Content starts

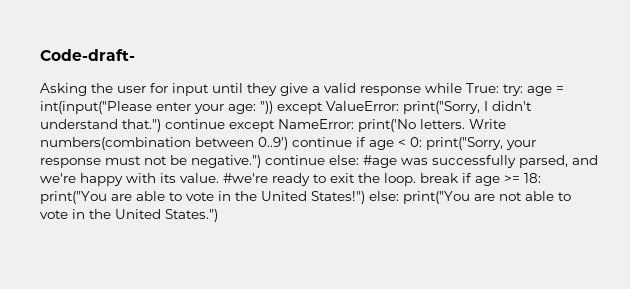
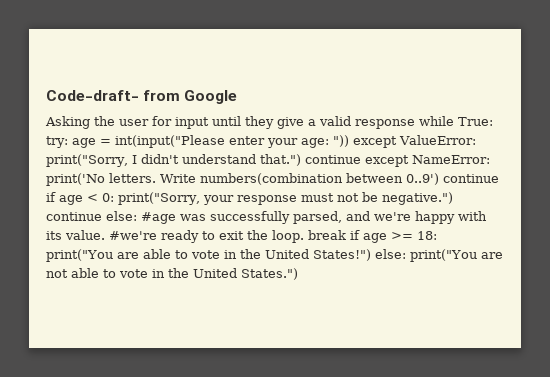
(135, 55) none -> [143,90,238,104] from Google

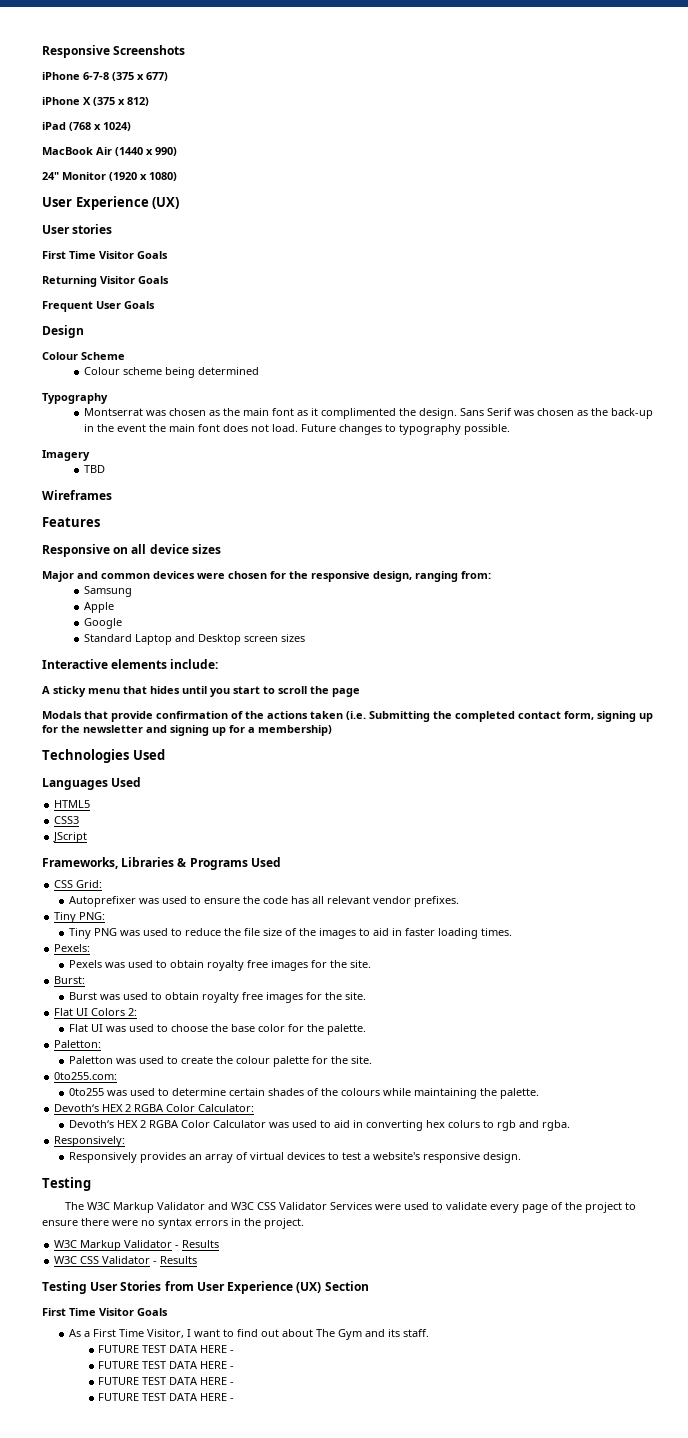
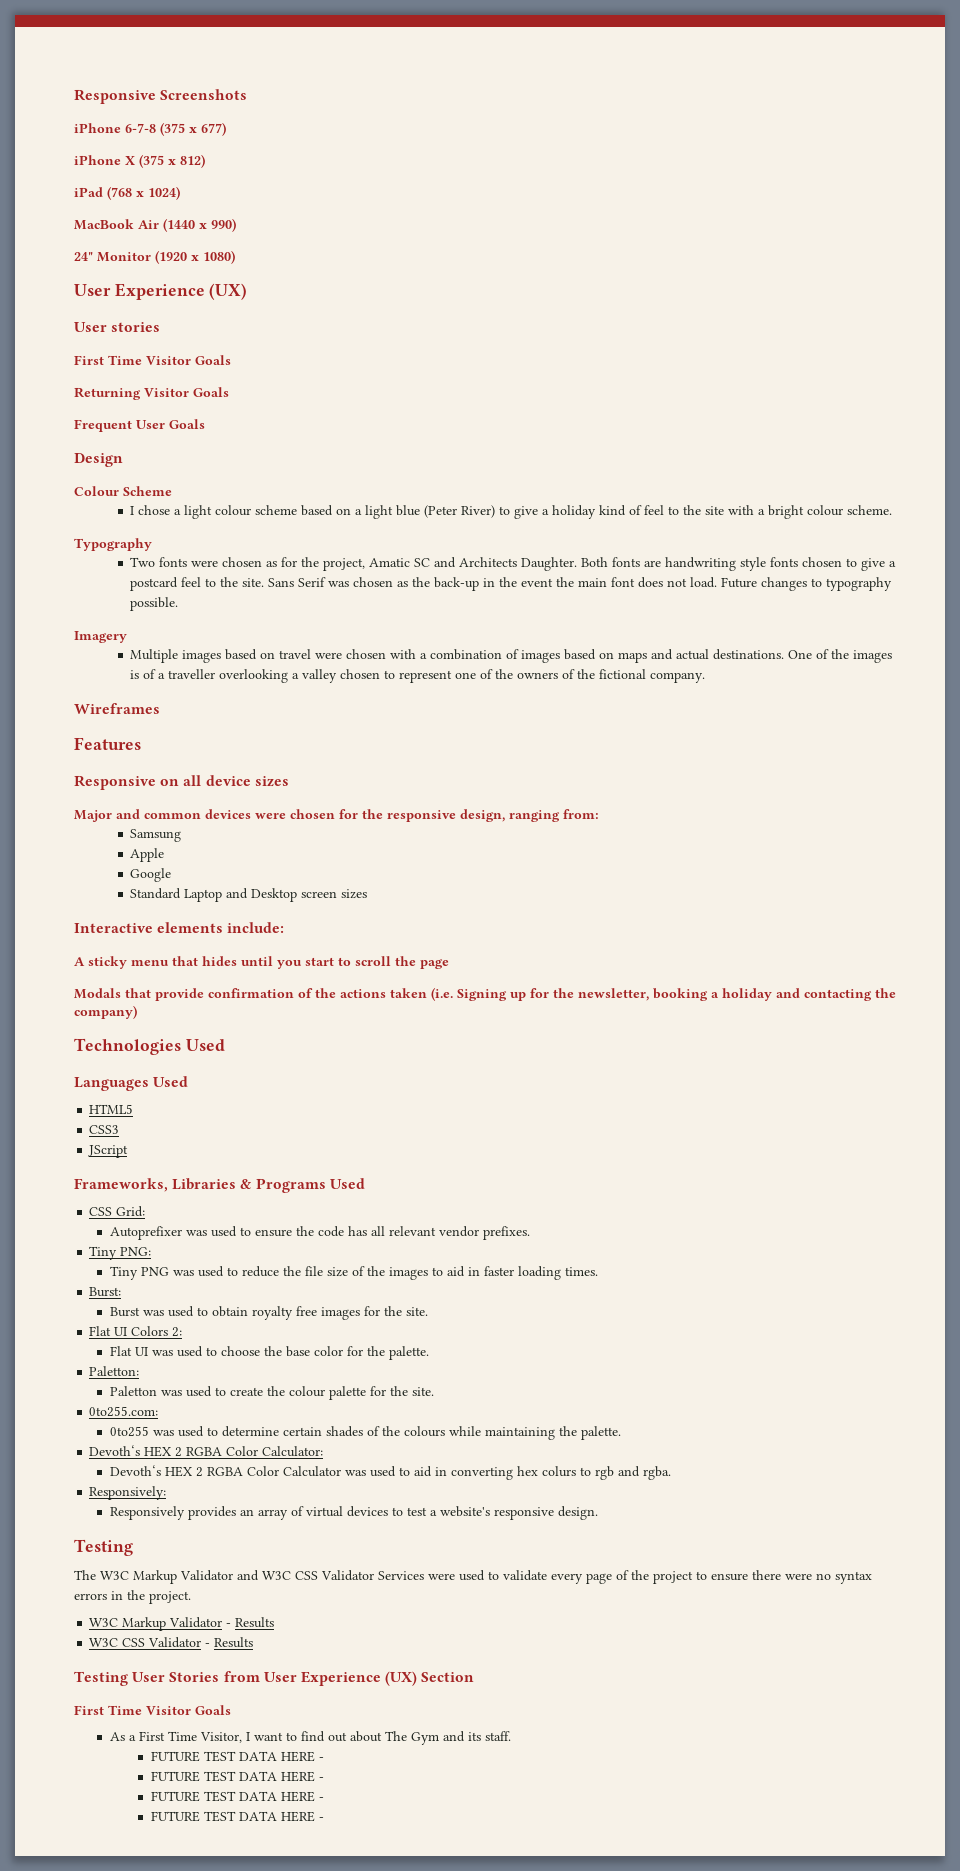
[83,367,259,378] [42,393,108,404] [83,408,457,419] Colour scheme being determined // Typography // Montserrat was chosen as the main font as it complimented the design. -> [130,505,893,519] [74,538,152,551] [130,557,897,571] [130,577,265,591] I chose a light colour scheme based on a light blue (Peter River) to give a holiday kind of feel to the site with a bright colour scheme. // Typography // Two fonts were chosen as for the project, Amatic SC and Architects Daughter. Both fonts are handwriting style fonts chosen to give a postcard feel to the site.
[83,465,105,473] TBD -> [130,649,893,663] [130,669,706,683] Multiple images based on travel were chosen with a combination of images based on maps and actual destinations. One of the images is of a traveller overlooking a valley chosen to represent one of the owners of the fictional company.
[369,711,653,722] [42,725,332,736] Submitting the completed contact form, signing up for the newsletter and signing up for a membership) -> [457,988,896,1001] [74,1005,137,1019] Signing up for the newsletter, booking a holiday and contacting the company)
[54,944,91,952] [68,960,371,971] // Pexels: // Pexels was used to obtain royalty free images for the site. -> (598, 1271) none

Content ends

What's needed is every record restated exactly, pictures excluded.

(135, 55) none -> [143,90,238,104] from Google

[83,367,259,378] [42,393,108,404] [83,408,457,419] Colour scheme being determined // Typography // Montserrat was chosen as the main font as it complimented the design. -> [130,505,893,519] [74,538,152,551] [130,557,897,571] [130,577,265,591] I chose a light colour scheme based on a light blue (Peter River) to give a holiday kind of feel to the site with a bright colour scheme. // Typography // Two fonts were chosen as for the project, Amatic SC and Architects Daughter. Both fonts are handwriting style fonts chosen to give a postcard feel to the site.
[83,465,105,473] TBD -> [130,649,893,663] [130,669,706,683] Multiple images based on travel were chosen with a combination of images based on maps and actual destinations. One of the images is of a traveller overlooking a valley chosen to represent one of the owners of the fictional company.
[369,711,653,722] [42,725,332,736] Submitting the completed contact form, signing up for the newsletter and signing up for a membership) -> [457,988,896,1001] [74,1005,137,1019] Signing up for the newsletter, booking a holiday and contacting the company)
[54,944,91,952] [68,960,371,971] // Pexels: // Pexels was used to obtain royalty free images for the site. -> (598, 1271) none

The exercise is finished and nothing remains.